(Extracted data Opens)
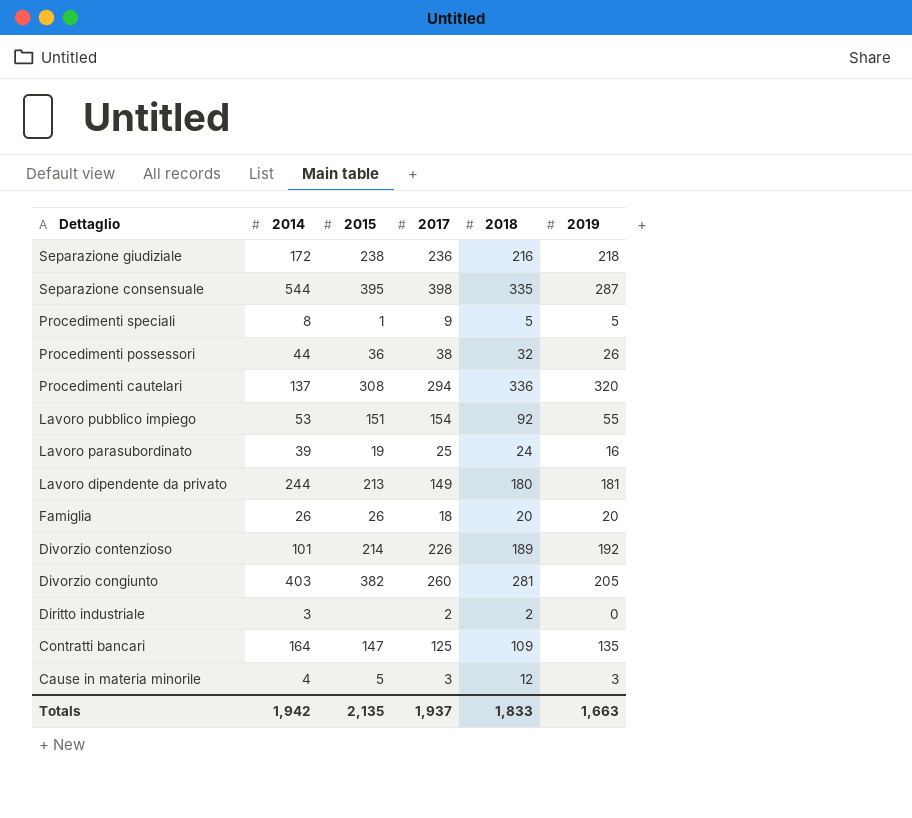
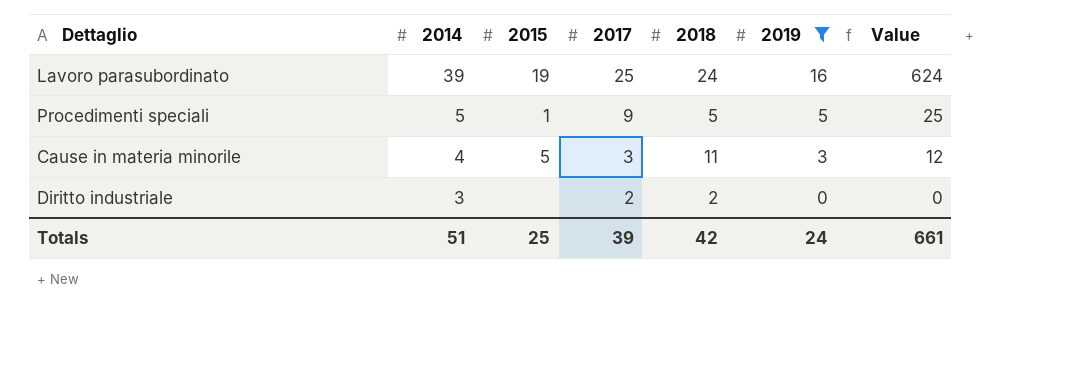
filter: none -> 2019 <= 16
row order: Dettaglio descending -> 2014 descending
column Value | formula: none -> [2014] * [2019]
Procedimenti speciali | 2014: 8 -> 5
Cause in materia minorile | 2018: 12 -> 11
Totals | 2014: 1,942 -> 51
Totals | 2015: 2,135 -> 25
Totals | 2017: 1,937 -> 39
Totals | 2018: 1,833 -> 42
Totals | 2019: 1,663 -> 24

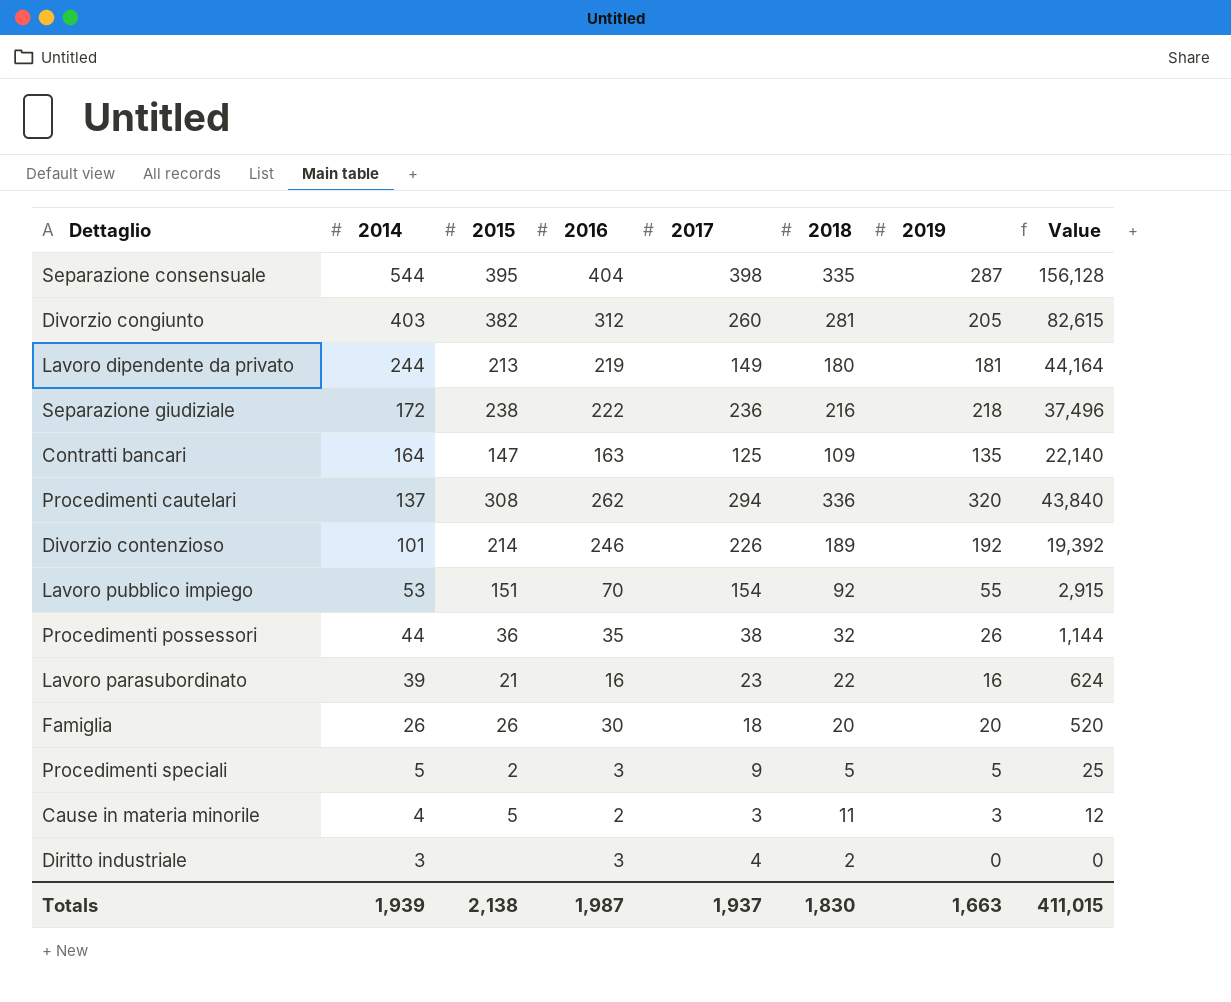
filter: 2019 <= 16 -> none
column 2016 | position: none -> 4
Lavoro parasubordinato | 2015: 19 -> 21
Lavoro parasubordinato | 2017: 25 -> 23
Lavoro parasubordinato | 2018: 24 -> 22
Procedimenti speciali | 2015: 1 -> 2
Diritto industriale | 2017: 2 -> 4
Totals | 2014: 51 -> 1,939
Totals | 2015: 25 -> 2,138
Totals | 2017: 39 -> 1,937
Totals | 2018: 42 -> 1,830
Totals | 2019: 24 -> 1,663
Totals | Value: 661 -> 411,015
(Extracted data Closes)
(Extracted data Opens)
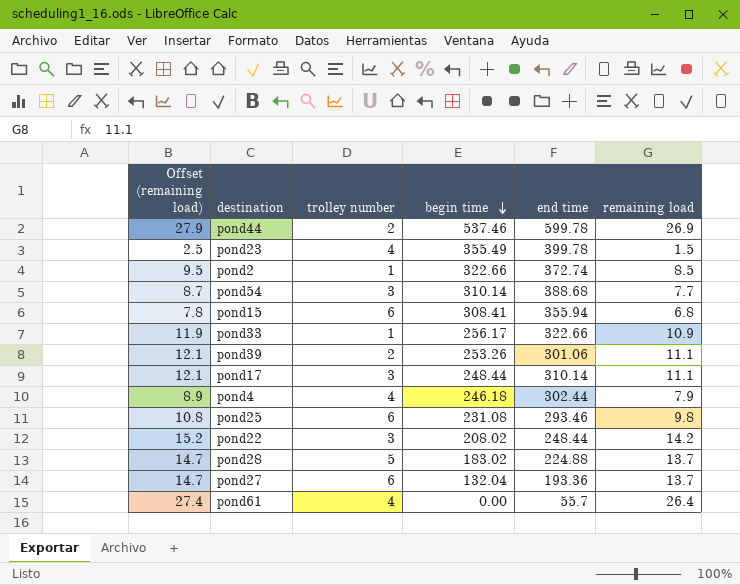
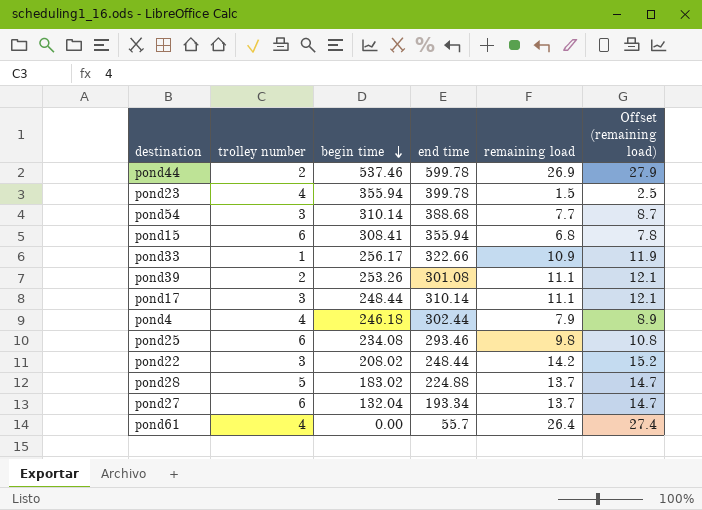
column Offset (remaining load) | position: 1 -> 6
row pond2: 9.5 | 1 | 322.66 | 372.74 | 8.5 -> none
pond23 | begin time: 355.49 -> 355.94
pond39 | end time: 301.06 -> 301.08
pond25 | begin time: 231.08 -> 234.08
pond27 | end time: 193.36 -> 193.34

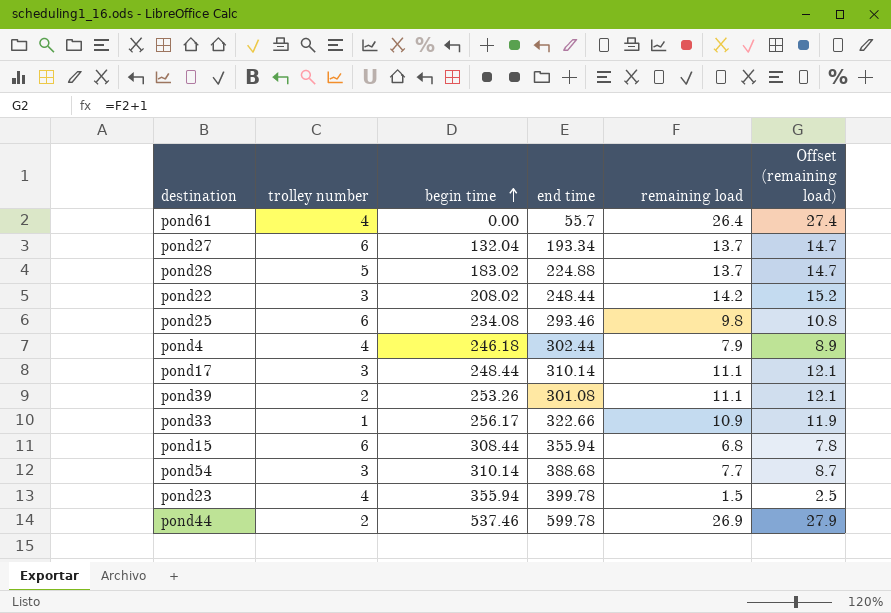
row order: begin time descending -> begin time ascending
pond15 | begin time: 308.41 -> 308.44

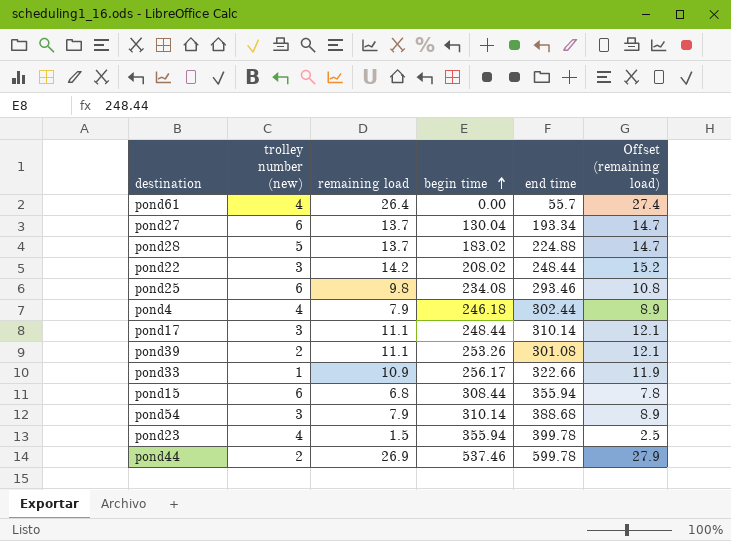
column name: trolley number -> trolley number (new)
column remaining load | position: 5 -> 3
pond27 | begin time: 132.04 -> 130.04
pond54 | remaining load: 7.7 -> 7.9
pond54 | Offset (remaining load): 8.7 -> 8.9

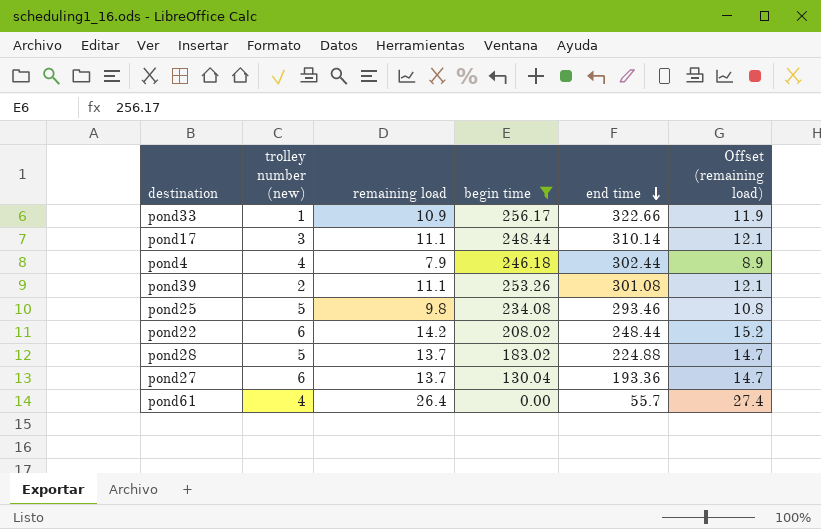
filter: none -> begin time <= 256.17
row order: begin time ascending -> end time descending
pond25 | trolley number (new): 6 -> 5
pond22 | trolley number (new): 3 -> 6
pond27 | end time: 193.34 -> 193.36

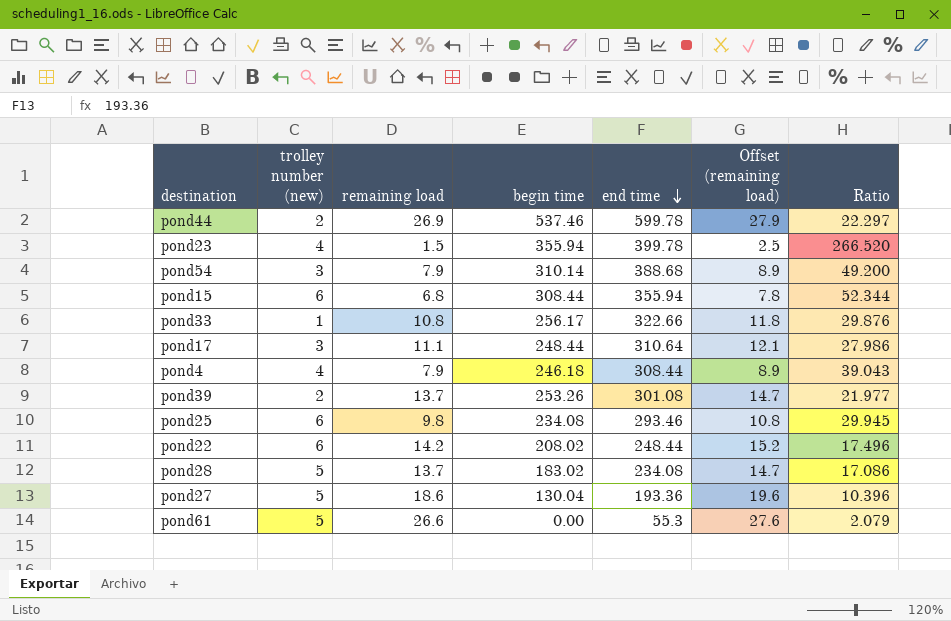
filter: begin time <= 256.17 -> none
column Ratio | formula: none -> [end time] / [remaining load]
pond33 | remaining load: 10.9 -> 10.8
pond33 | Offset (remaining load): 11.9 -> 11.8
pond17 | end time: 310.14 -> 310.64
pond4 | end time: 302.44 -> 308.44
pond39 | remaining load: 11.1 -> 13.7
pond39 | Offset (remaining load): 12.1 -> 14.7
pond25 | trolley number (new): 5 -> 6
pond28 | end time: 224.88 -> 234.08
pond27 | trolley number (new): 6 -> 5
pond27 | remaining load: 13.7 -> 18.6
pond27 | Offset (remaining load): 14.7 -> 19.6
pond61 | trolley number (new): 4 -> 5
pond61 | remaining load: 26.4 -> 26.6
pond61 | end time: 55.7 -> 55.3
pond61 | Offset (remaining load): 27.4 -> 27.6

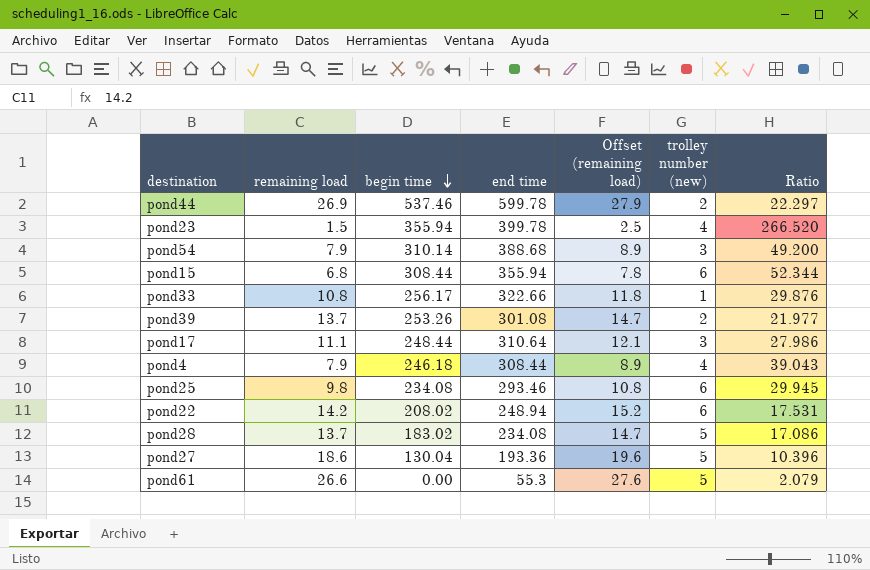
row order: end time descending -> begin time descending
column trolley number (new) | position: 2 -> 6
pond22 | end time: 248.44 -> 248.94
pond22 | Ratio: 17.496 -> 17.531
(Extracted data Closes)
(Extracted data Opens)
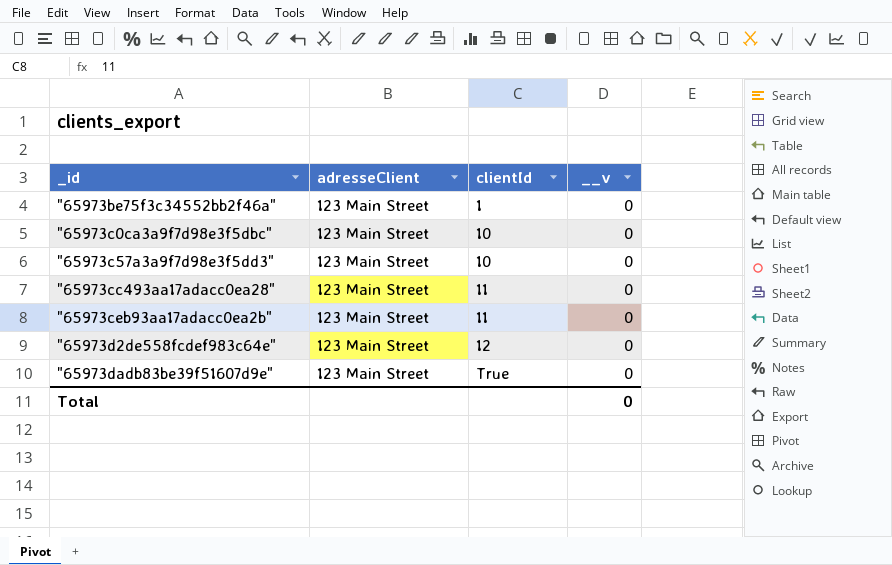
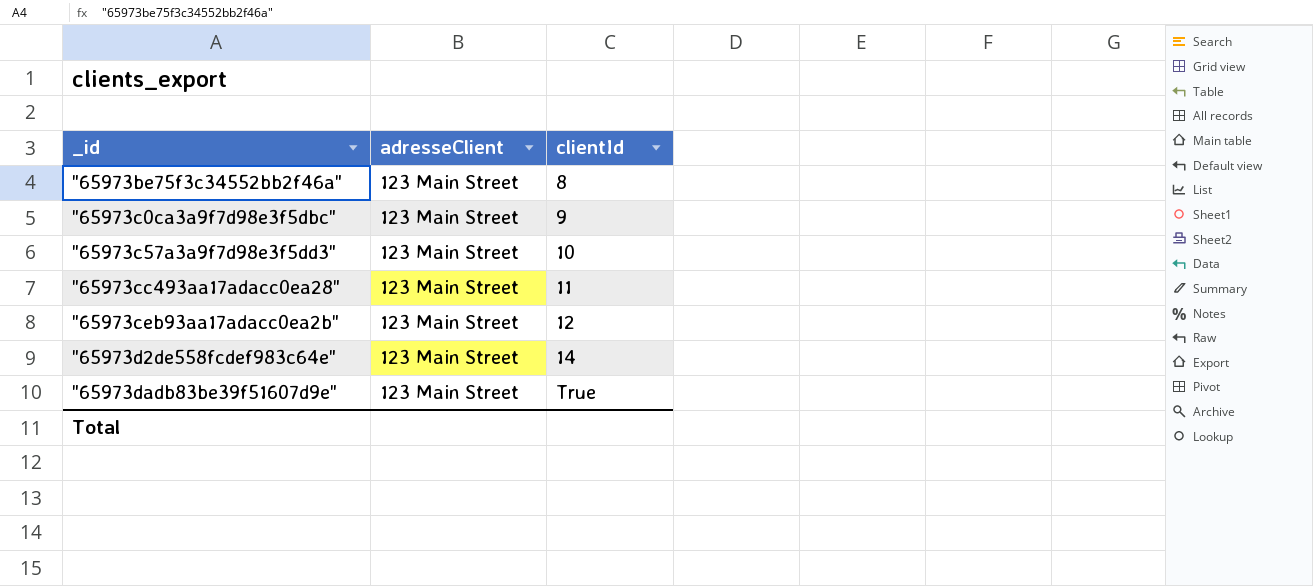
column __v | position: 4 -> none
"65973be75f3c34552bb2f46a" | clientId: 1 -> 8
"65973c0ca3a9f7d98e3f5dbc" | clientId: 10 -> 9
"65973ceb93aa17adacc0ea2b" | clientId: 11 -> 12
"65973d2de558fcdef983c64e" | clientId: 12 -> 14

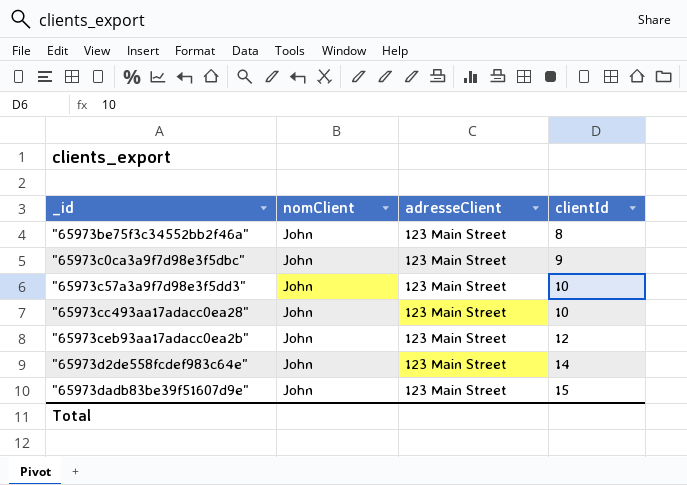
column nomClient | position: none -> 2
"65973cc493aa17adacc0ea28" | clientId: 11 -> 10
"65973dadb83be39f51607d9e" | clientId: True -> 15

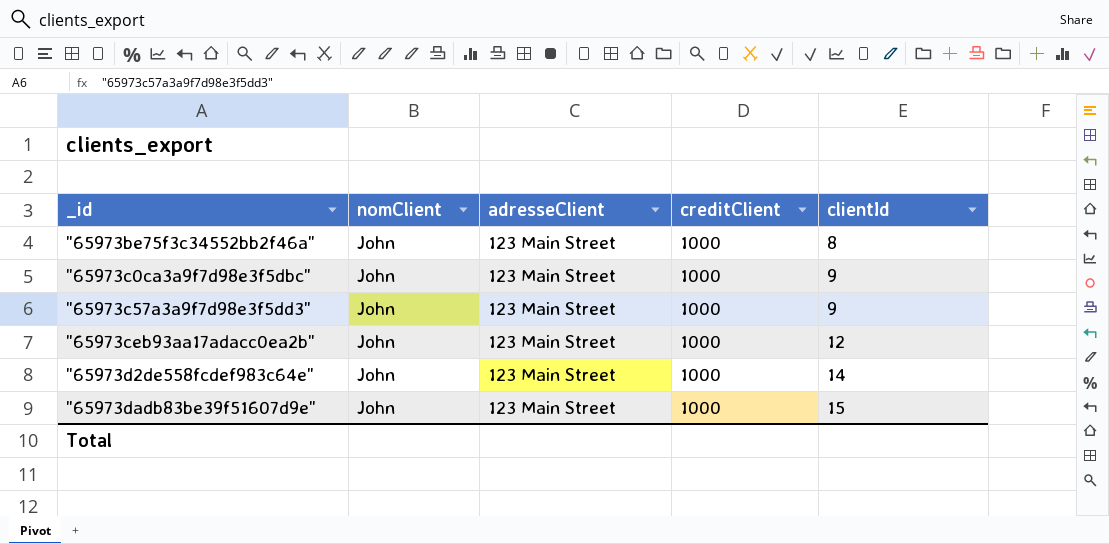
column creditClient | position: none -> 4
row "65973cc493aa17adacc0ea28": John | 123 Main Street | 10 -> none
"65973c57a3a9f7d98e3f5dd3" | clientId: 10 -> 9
(Extracted data Closes)
▸ **Try it**
Starting with the line that has "pond27 | begin time: 132.04 -> 130.04" and ending with the line that has "pond22 | end time: 248.44 -> 248.94", repeat the lines above exactly, omitting every picture.

▸ **Problem solution**
pond27 | begin time: 132.04 -> 130.04
pond54 | remaining load: 7.7 -> 7.9
pond54 | Offset (remaining load): 8.7 -> 8.9

filter: none -> begin time <= 256.17
row order: begin time ascending -> end time descending
pond25 | trolley number (new): 6 -> 5
pond22 | trolley number (new): 3 -> 6
pond27 | end time: 193.34 -> 193.36

filter: begin time <= 256.17 -> none
column Ratio | formula: none -> [end time] / [remaining load]
pond33 | remaining load: 10.9 -> 10.8
pond33 | Offset (remaining load): 11.9 -> 11.8
pond17 | end time: 310.14 -> 310.64
pond4 | end time: 302.44 -> 308.44
pond39 | remaining load: 11.1 -> 13.7
pond39 | Offset (remaining load): 12.1 -> 14.7
pond25 | trolley number (new): 5 -> 6
pond28 | end time: 224.88 -> 234.08
pond27 | trolley number (new): 6 -> 5
pond27 | remaining load: 13.7 -> 18.6
pond27 | Offset (remaining load): 14.7 -> 19.6
pond61 | trolley number (new): 4 -> 5
pond61 | remaining load: 26.4 -> 26.6
pond61 | end time: 55.7 -> 55.3
pond61 | Offset (remaining load): 27.4 -> 27.6

row order: end time descending -> begin time descending
column trolley number (new) | position: 2 -> 6
pond22 | end time: 248.44 -> 248.94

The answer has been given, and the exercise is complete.